Agreed it would be more infomative on the subject to have that by year - something like males 16-25, no comorbidities.
From a few searches there seems to be little data on OHCA overall.
 
Brings back sad memories of Hank Gathers in 1990. What a great run that team made too.
 
As I posted in the other thread on this, first off, yes there were increased heart disease deaths and sudden cardiac arrest deaths during 2020 and early 2021, but they're almost entirely due to COVID (vaccines weren't widely available yet), which has profound effects on the circulatory system, given its entry into cells via Angiotensin-converting enzyme 2, which is an enzyme and also a functional receptor on cell surfaces through which SARS-CoV-2 enters the host cells, especially in the heart, kidneys, and lungs.

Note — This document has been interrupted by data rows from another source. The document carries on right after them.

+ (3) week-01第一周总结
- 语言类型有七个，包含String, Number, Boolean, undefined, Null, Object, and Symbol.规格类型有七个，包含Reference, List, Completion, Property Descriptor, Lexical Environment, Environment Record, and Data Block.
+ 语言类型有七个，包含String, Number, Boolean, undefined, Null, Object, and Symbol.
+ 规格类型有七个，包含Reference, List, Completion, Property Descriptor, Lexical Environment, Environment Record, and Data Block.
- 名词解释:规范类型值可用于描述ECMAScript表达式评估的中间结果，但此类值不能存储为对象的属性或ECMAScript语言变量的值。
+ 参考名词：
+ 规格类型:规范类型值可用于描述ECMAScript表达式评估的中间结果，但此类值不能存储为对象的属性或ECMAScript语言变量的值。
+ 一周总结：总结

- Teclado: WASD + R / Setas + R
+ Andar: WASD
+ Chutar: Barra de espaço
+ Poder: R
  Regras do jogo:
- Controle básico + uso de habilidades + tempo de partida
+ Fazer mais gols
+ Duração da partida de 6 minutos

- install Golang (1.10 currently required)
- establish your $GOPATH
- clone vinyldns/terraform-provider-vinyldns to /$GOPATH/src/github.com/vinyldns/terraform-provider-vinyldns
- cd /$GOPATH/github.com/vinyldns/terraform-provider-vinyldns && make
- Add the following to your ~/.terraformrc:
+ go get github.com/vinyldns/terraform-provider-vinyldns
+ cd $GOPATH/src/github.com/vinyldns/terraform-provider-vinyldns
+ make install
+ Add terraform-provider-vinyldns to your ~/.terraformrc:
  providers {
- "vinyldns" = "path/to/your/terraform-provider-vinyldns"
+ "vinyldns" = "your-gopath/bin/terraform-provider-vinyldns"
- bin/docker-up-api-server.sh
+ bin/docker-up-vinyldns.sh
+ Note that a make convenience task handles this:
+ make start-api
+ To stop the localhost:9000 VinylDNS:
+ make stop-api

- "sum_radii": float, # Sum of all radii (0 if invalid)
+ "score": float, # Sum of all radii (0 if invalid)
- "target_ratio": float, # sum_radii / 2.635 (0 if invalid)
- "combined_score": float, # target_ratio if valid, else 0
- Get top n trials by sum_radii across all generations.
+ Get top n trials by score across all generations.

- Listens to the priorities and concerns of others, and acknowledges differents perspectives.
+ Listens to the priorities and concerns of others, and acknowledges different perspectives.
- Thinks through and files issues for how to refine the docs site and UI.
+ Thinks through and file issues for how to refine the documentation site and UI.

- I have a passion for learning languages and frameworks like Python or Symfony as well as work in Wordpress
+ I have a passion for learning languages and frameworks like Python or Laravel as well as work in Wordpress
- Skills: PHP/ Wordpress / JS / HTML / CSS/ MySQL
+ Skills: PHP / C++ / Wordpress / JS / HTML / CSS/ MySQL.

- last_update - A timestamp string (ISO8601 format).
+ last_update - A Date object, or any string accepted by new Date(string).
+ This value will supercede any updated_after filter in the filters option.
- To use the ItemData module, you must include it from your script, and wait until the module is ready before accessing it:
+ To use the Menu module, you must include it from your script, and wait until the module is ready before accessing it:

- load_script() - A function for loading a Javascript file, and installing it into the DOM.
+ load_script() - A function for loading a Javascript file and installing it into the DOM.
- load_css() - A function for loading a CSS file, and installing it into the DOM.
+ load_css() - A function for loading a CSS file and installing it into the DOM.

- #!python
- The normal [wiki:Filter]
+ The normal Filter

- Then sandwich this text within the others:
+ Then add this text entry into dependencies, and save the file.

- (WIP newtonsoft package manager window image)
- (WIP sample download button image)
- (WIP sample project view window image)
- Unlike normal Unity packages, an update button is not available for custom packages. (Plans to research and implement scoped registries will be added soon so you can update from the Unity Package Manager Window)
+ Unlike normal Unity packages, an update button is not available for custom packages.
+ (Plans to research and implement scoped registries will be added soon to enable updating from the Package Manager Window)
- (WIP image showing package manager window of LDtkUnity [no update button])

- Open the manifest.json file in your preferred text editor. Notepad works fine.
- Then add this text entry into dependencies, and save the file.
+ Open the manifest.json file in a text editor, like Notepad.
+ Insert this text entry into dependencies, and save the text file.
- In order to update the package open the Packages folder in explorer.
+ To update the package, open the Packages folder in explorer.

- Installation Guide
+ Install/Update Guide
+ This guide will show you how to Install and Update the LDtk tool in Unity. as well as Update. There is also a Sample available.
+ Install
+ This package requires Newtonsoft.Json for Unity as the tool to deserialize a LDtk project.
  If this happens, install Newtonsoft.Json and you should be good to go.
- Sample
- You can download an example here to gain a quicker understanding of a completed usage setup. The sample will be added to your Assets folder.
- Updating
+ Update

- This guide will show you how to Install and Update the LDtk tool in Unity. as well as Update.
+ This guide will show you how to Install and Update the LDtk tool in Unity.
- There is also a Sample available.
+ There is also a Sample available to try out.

Both cardiac deaths of all kinds and sudden cardiac deaths in people aged 15-39 increased dramatically in early 2020, coinciding with the pandemic and these deaths peaked just before the rollout of the COVID vaccines and these kinds of deaths are now finally on their way back down, since the vast majority of people are now vaccinated and not impacted nearly as seriously by COVID. The graphics below are from the CDC (and on the 2nd graphic, the 1st dashed line is the start of the COVID pandemic and the second dashed line is the introduction of COVID vaccines).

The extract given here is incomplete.